**EXERCISE PROMPT:** Lines with "SYSTEM" in the records below: say how many there are, and add nothing.

**DATA SHOWN:**

☆ ☆ ☆

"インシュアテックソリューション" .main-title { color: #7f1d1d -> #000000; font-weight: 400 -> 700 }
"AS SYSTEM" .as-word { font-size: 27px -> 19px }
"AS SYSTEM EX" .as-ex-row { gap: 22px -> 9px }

☆ ☆ ☆

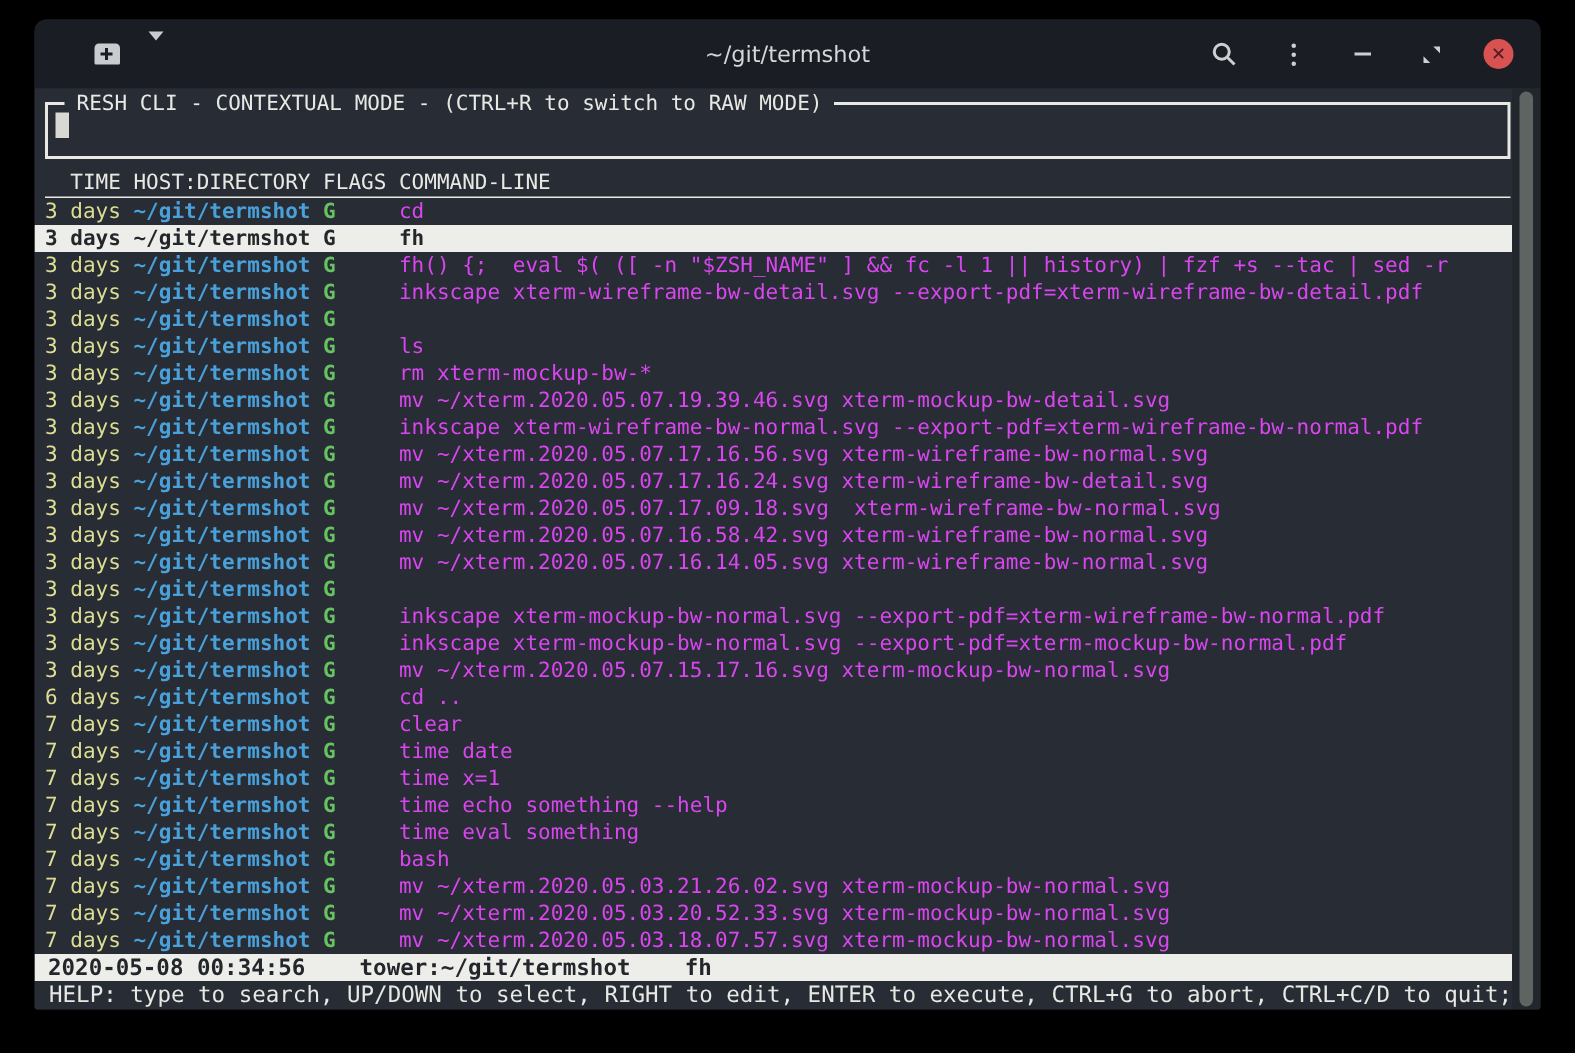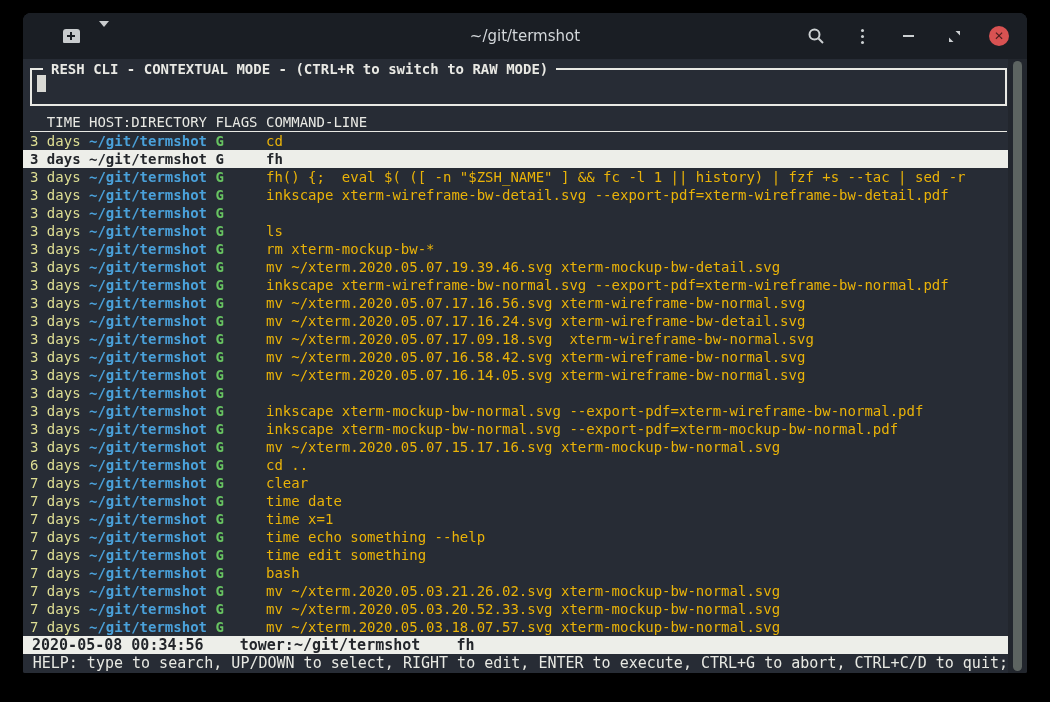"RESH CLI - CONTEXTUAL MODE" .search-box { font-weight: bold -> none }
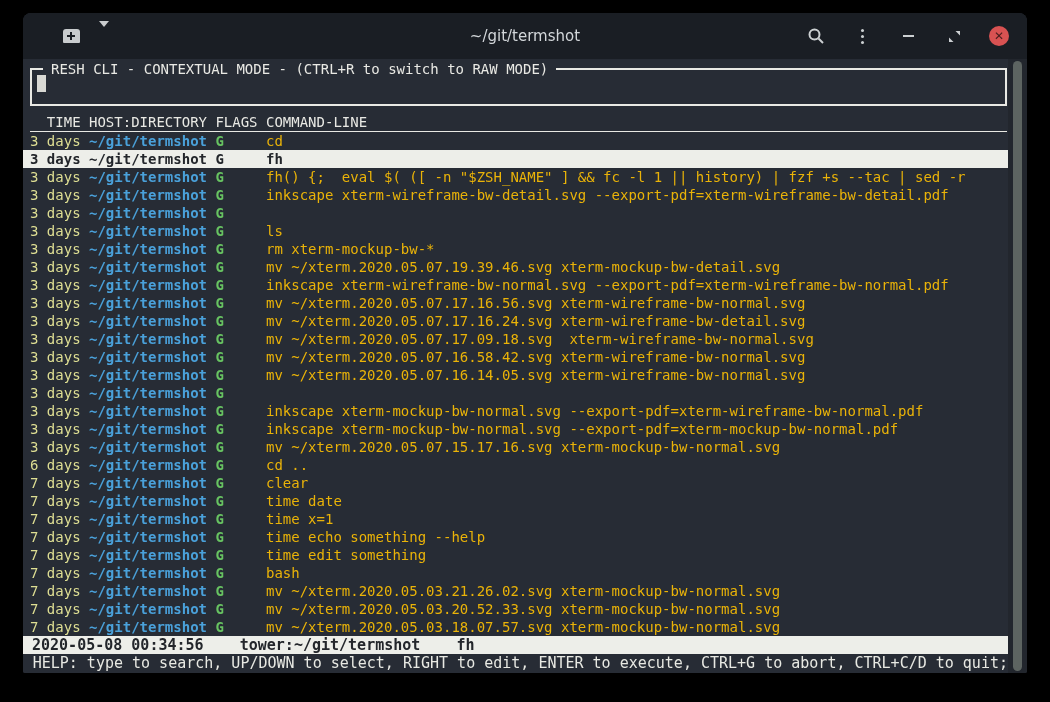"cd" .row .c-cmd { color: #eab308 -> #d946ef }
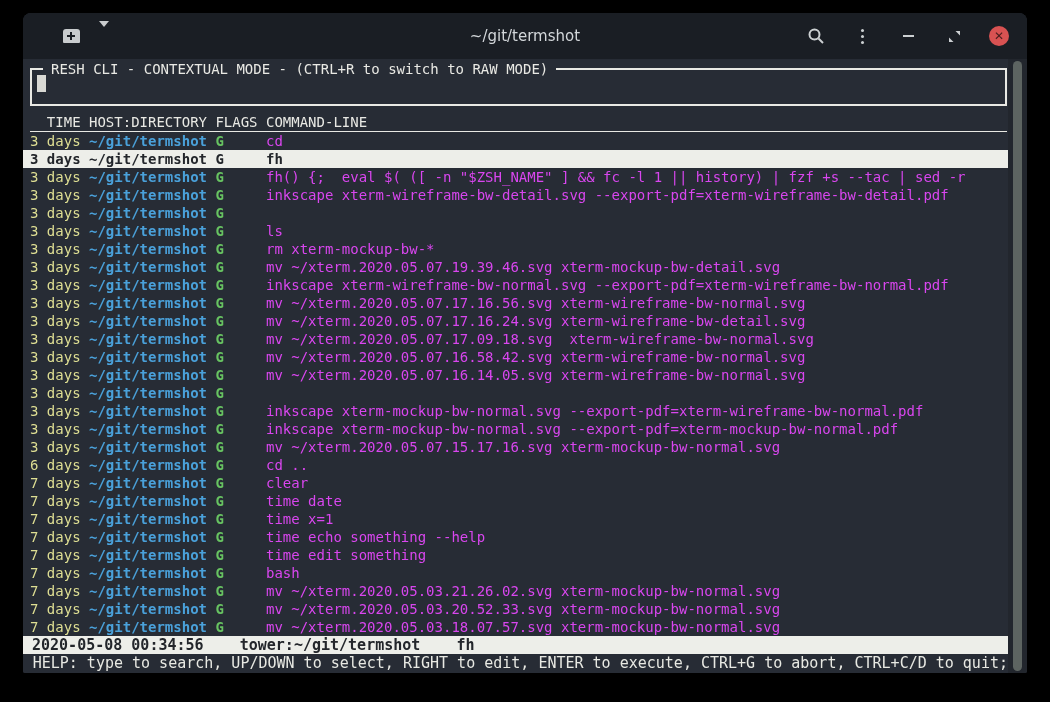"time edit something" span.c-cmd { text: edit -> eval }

☆ ☆ ☆

**YOUR SOLUTION:** 2